*** Stored data Section Begins ***
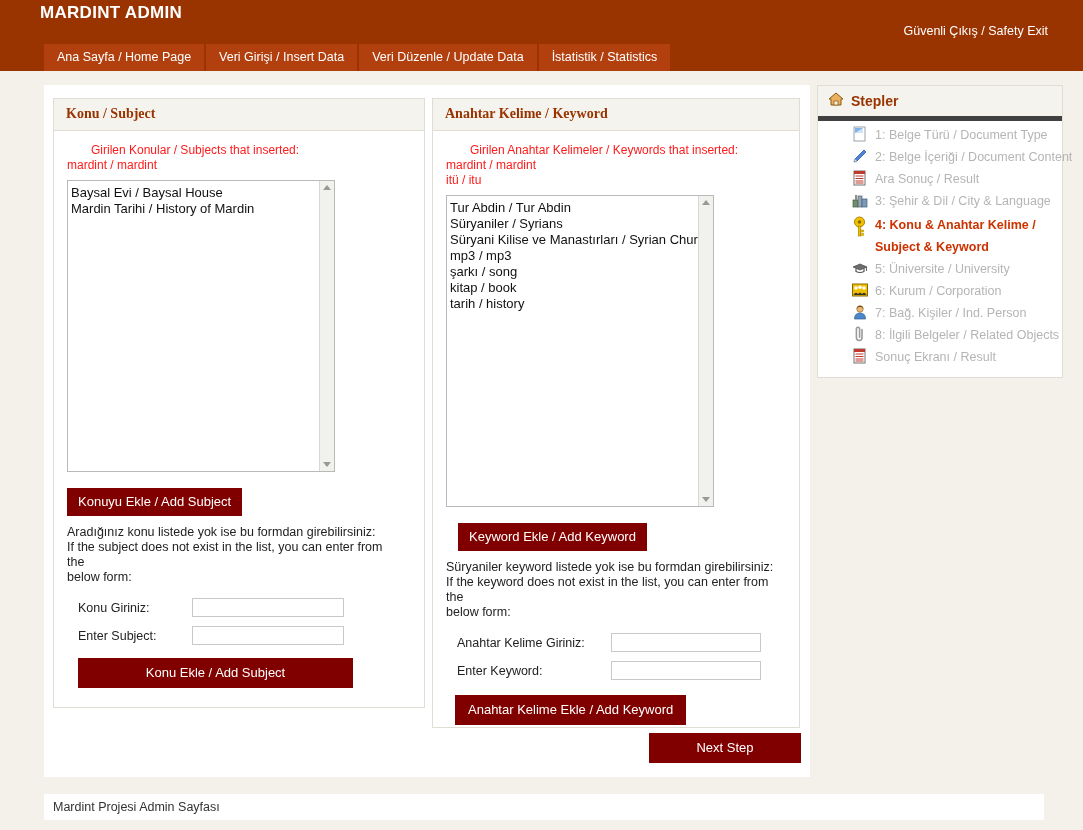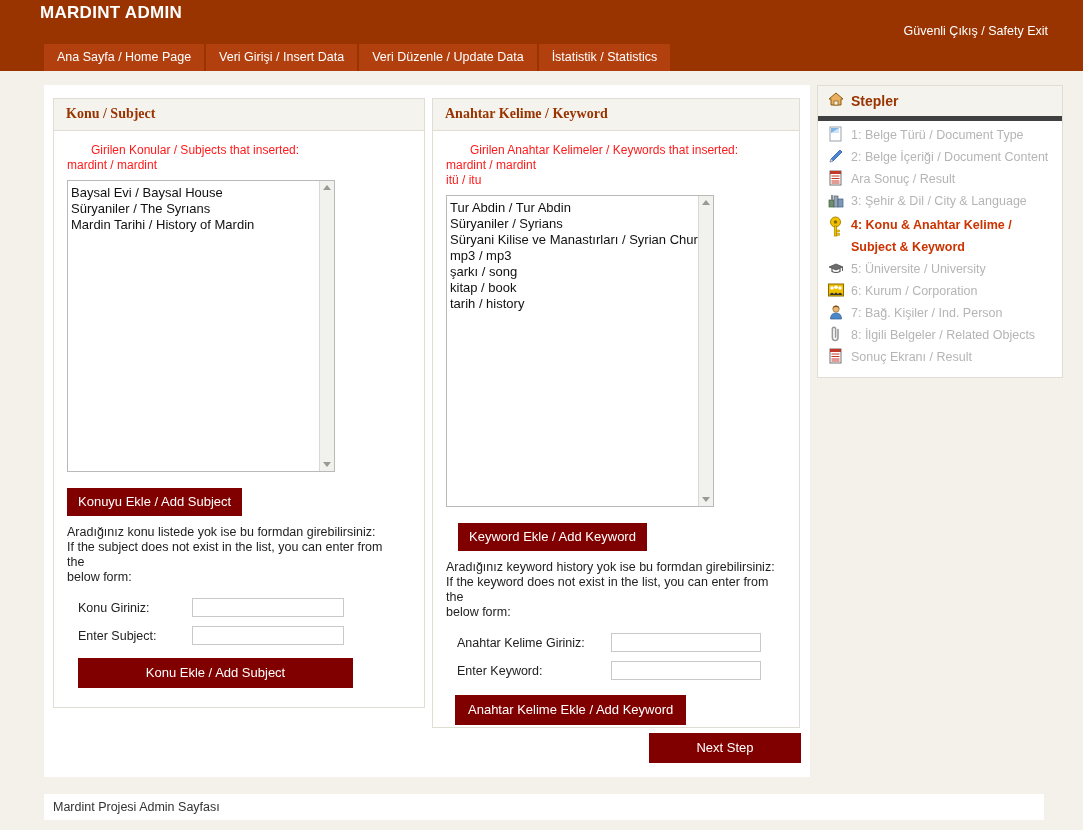--- a/index.html
+++ b/index.html
@@ -271,20 +271,21 @@
   .step {
     display: flex;
     align-items: flex-start;
     gap: 6px;
     padding: 1px 8px 1px 10px;
     font-size: 12.5px;
     line-height: 18px;
     color: #b5b5b5;
     cursor: pointer;
     min-height: 20px;
+    margin-left: 24px;
   }
   .step .ico {
     width: 17px;
     min-width: 17px;
     height: 18px;
     position: relative;
     display: inline-block;
   }
   .step.active {
     color: #cc3300;
@@ -342,21 +343,20 @@
         <div class="panel-body">
 
           <div class="inserted-note">
             <div class="hdr">Girilen Konular / Subjects that inserted:</div>
             <div class="itm">mardint / mardint</div>
           </div>
 
           <div class="listbox" id="listbox-subject">
             <div class="options">
               <div class="opt">Baysal Evi / Baysal House</div>
-              <div class="opt">Süryaniler / The Syrıans</div>
               <div class="opt">Mardin Tarihi / History of Mardin</div>
             </div>
             <div class="scrollbar">
               <span class="arrow up"></span>
               <span class="arrow down"></span>
             </div>
           </div>
 
           <button class="btn-dark" id="btn-add-subject-top">Konuyu Ekle / Add Subject</button>
 
@@ -403,21 +403,21 @@
             </div>
             <div class="scrollbar">
               <span class="arrow up"></span>
               <span class="arrow down"></span>
             </div>
           </div>
 
           <button class="btn-dark" id="btn-add-keyword-top">Keyword Ekle / Add Keyword</button>
 
           <div class="help-text">
-            <div>Aradığınız keyword history yok ise bu formdan girebilirsiniz:</div>
+            <div>Süryaniler keyword listede yok ise bu formdan girebilirsiniz:</div>
             <div>If the keyword does not exist in the list, you can enter from the</div>
             <div>below form:</div>
           </div>
 
           <div class="form-rows">
             <div class="form-row">
               <span class="lbl">Anahtar Kelime Giriniz:</span>
               <input type="text" value="" style="">
             </div>
             <div class="form-row">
*** Stored data Section Ends ***
Exercise details: Return exactly, and only, the lines above starting at the line that contains "min-height: 20px;" and ending at the line that contains "Evi / Baysal House</div>".

Problem solution:
     min-height: 20px;
+    margin-left: 24px;
   }
   .step .ico {
     width: 17px;
     min-width: 17px;
     height: 18px;
     position: relative;
     display: inline-block;
   }
   .step.active {
     color: #cc3300;
@@ -342,21 +343,20 @@
         <div class="panel-body">
 
           <div class="inserted-note">
             <div class="hdr">Girilen Konular / Subjects that inserted:</div>
             <div class="itm">mardint / mardint</div>
           </div>
 
           <div class="listbox" id="listbox-subject">
             <div class="options">
               <div class="opt">Baysal Evi / Baysal House</div>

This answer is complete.